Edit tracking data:
-------------------------
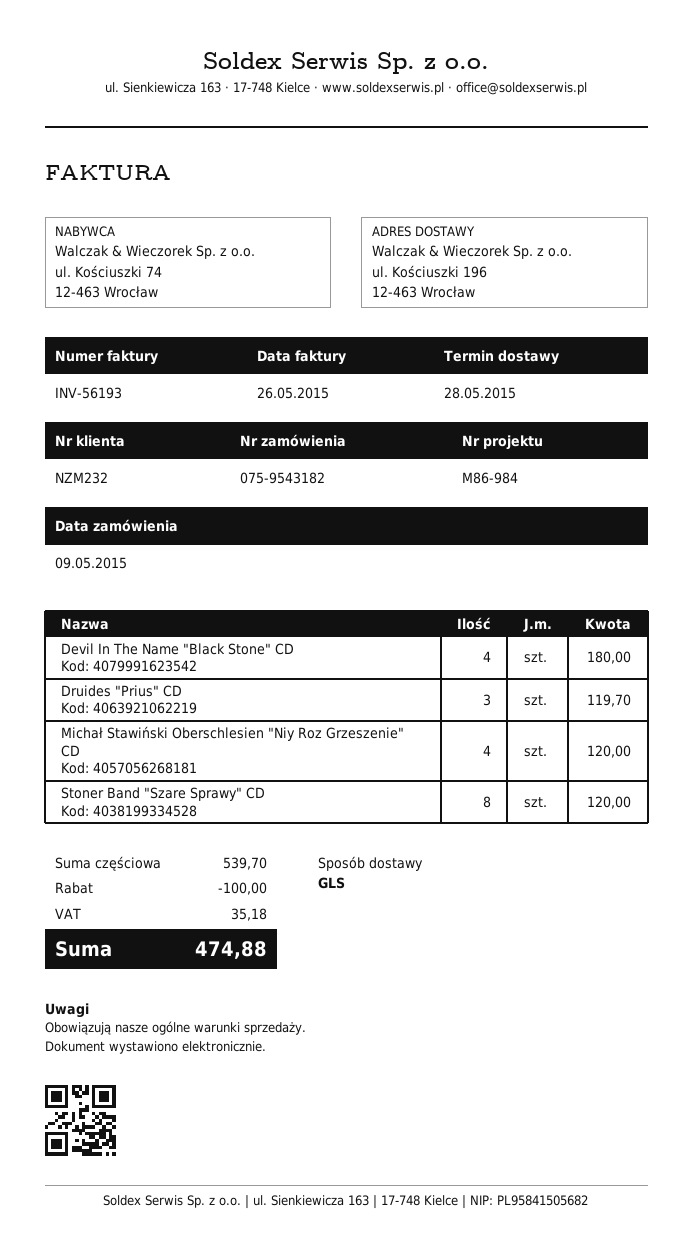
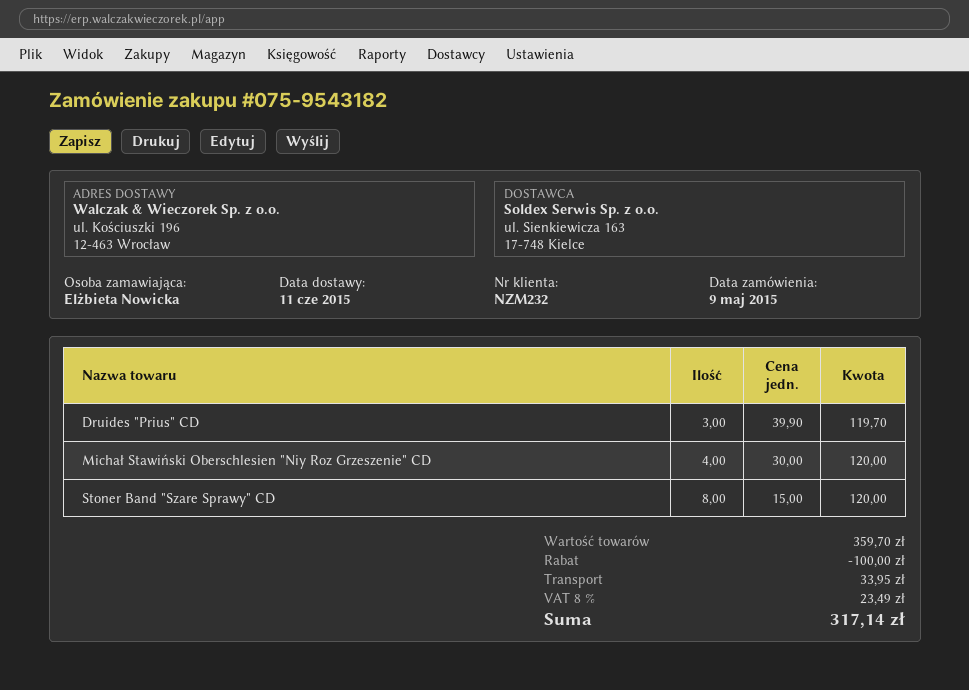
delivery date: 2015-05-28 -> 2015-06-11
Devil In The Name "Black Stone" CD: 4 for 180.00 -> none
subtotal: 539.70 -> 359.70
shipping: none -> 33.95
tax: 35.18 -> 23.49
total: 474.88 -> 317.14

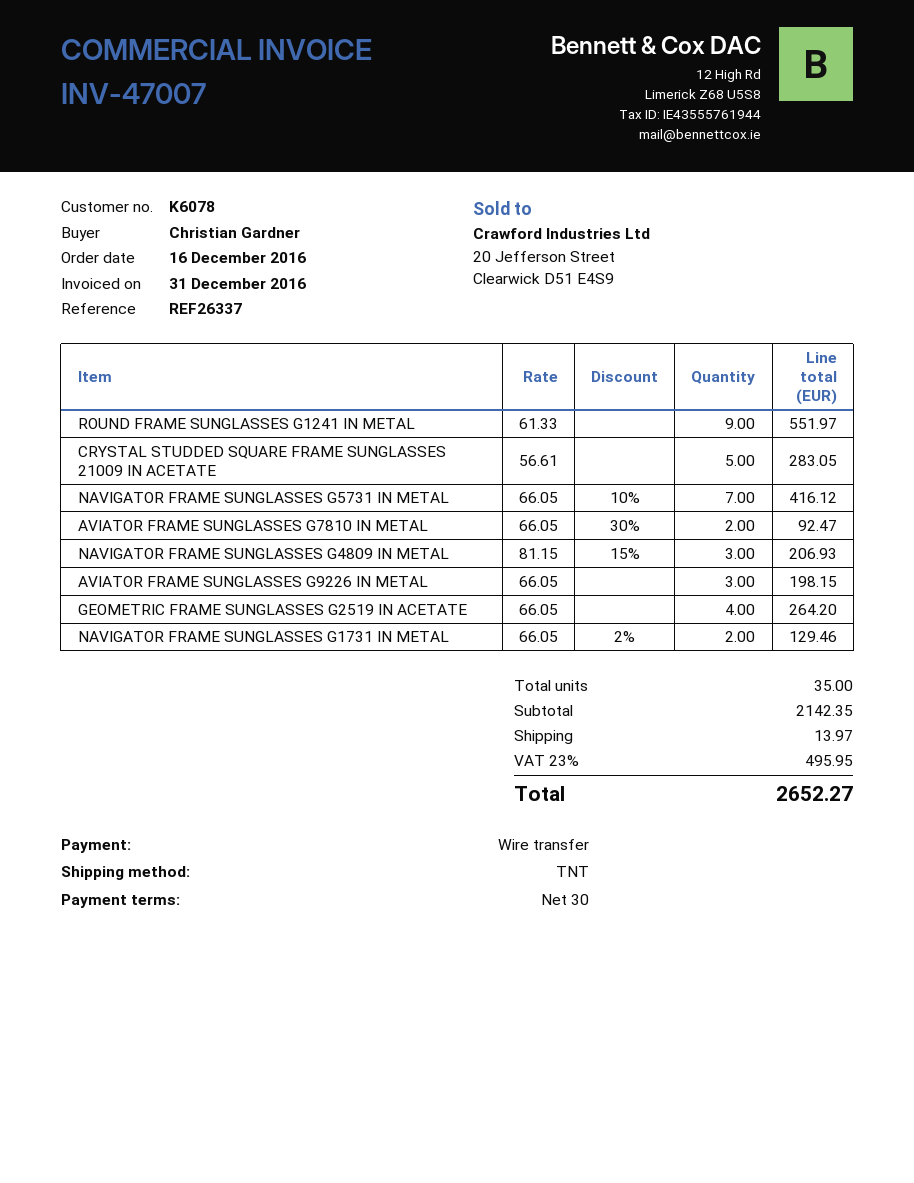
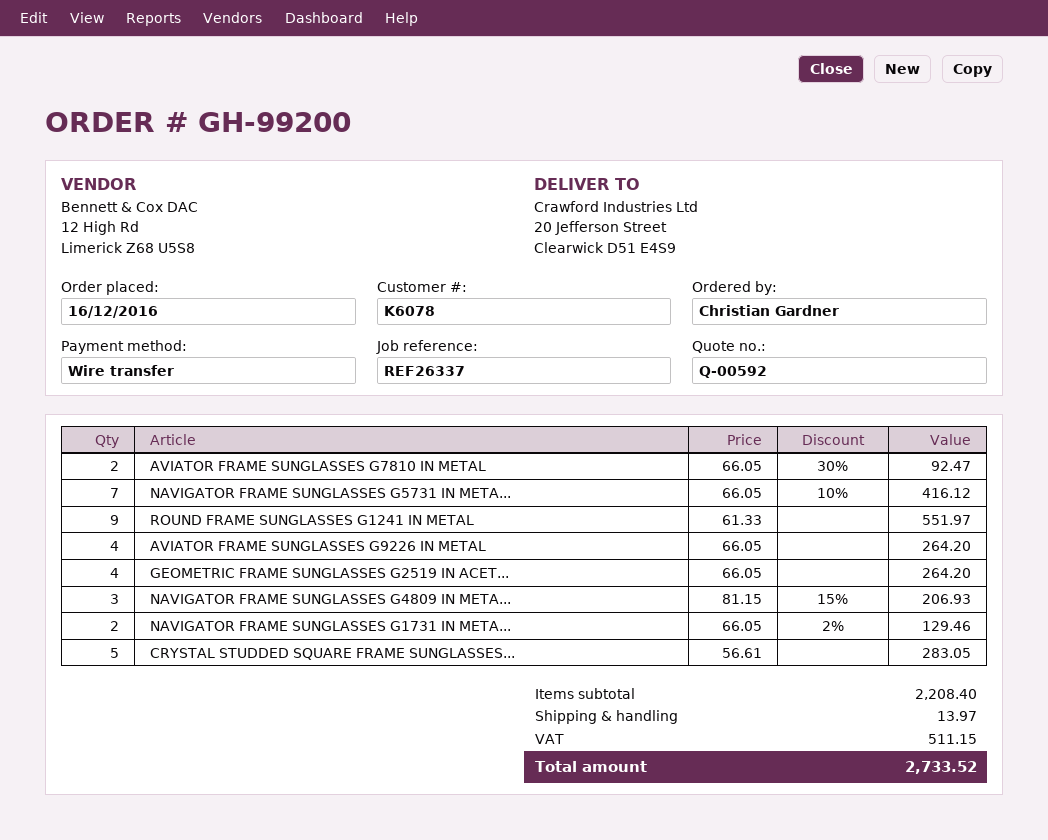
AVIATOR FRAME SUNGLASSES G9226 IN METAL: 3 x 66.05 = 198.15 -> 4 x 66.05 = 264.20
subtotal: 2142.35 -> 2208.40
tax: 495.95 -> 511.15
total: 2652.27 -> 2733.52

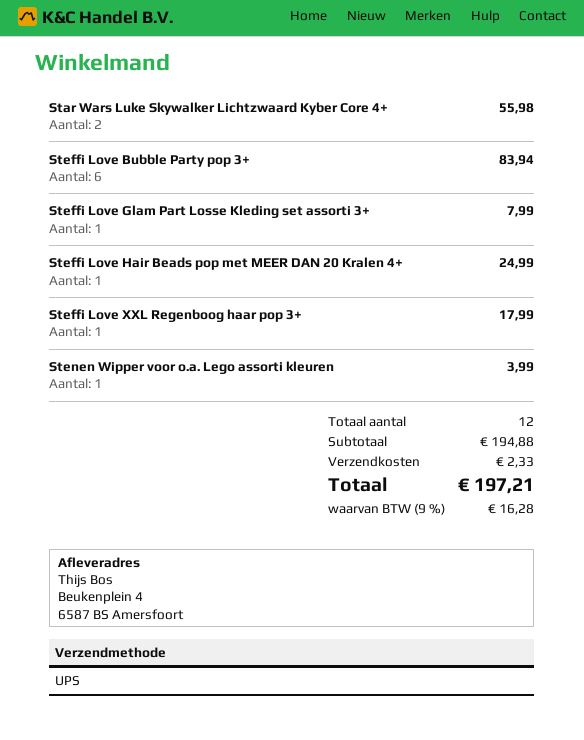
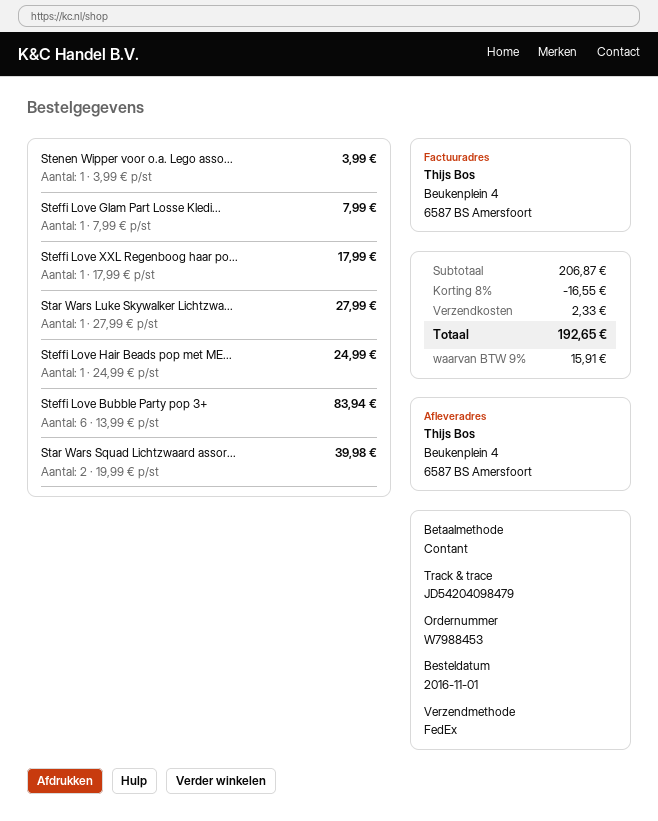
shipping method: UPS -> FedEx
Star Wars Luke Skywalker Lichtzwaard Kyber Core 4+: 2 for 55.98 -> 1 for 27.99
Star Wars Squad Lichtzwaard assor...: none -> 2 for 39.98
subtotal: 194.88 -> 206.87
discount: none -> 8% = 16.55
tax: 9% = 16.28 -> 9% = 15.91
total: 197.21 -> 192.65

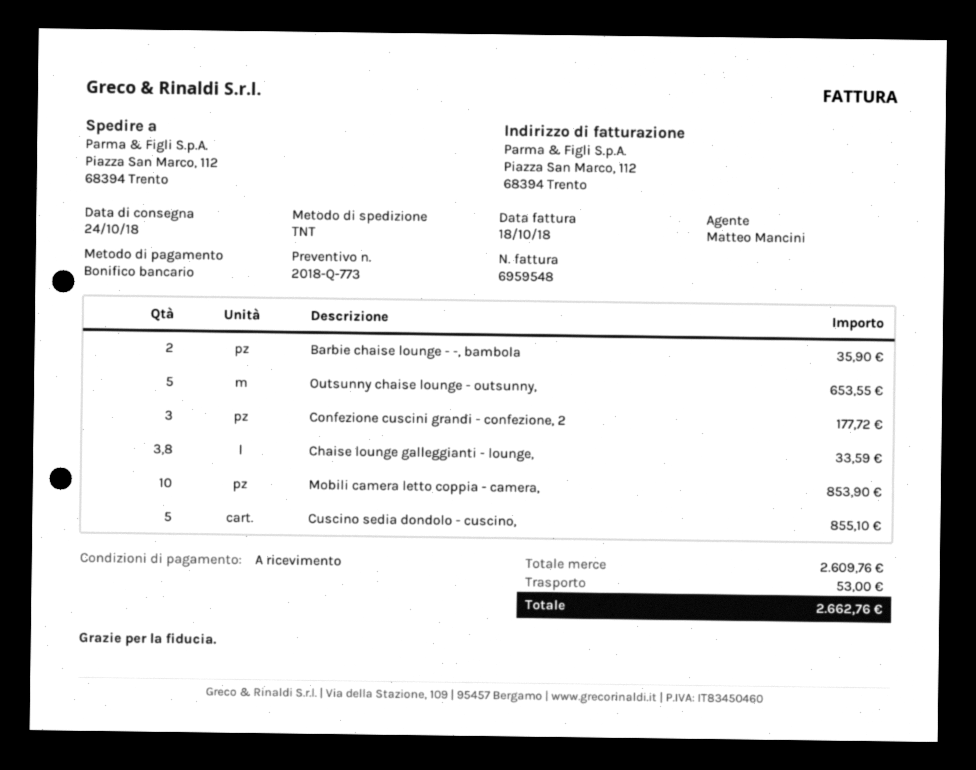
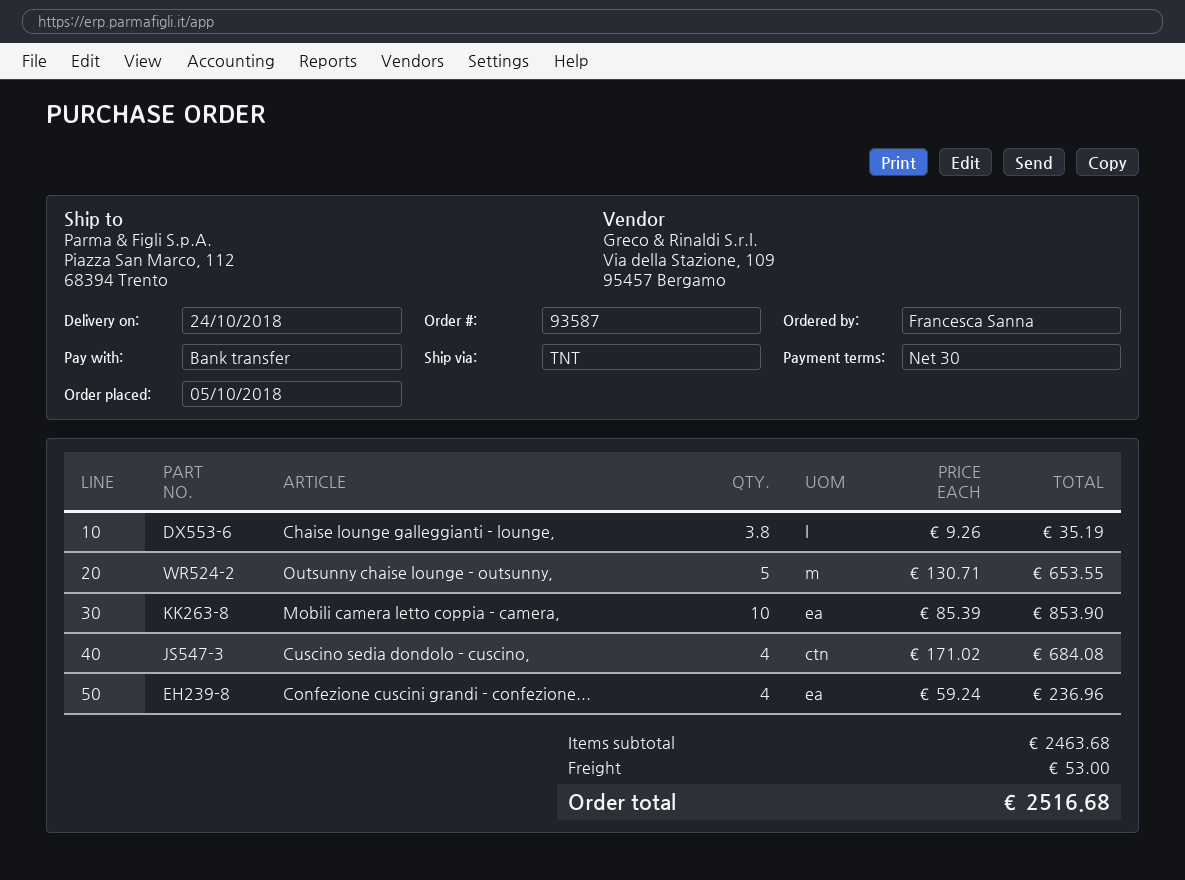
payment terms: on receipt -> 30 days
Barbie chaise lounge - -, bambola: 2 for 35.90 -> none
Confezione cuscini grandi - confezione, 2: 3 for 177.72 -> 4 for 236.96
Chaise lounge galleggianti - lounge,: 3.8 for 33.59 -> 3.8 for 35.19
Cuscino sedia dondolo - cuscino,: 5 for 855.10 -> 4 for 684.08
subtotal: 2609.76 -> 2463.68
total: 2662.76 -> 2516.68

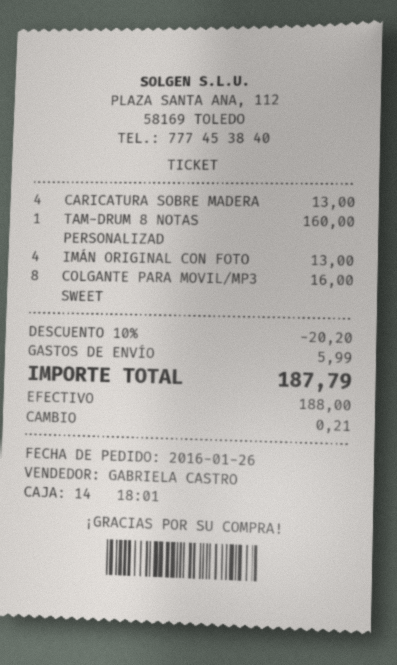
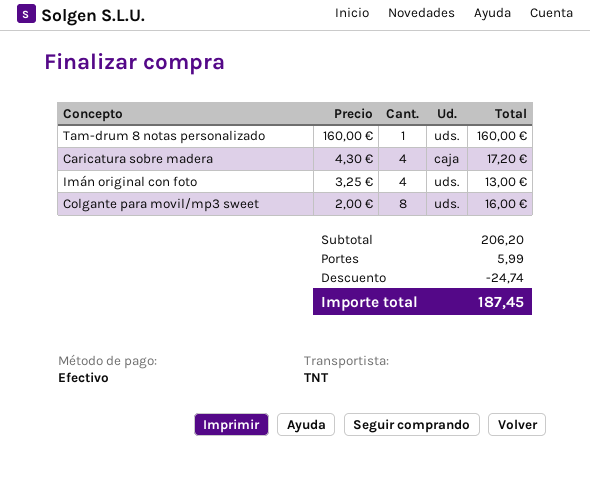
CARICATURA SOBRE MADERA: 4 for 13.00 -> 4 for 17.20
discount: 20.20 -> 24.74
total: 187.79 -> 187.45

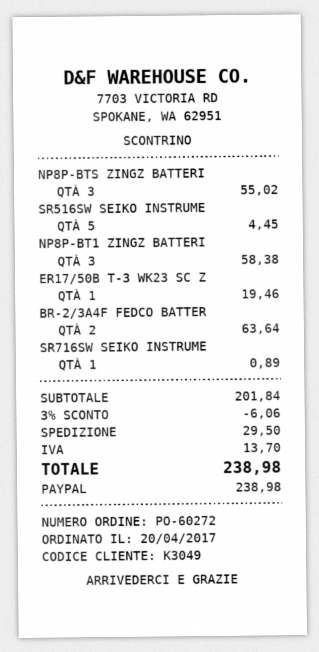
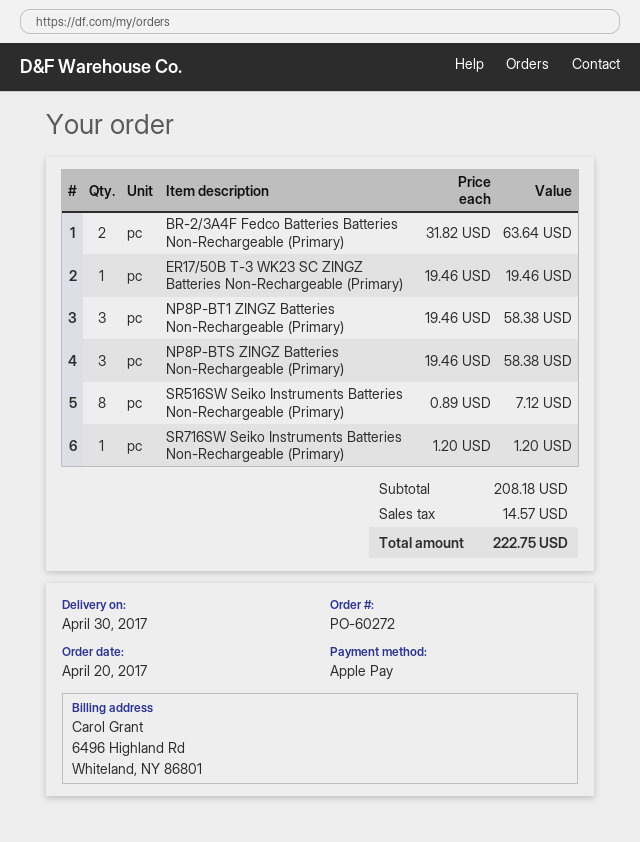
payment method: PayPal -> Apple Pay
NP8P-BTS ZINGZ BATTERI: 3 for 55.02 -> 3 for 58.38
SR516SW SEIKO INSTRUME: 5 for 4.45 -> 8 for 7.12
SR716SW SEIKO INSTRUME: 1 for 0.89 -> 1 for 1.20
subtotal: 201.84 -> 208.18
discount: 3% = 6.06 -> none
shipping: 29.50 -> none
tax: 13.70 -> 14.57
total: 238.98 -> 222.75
-------------------------
__Try it__: Which lines in the data hold the string "discount"? Copy each of them.

__Response for this exercise__:
discount: none -> 8% = 16.55
discount: 20.20 -> 24.74
discount: 3% = 6.06 -> none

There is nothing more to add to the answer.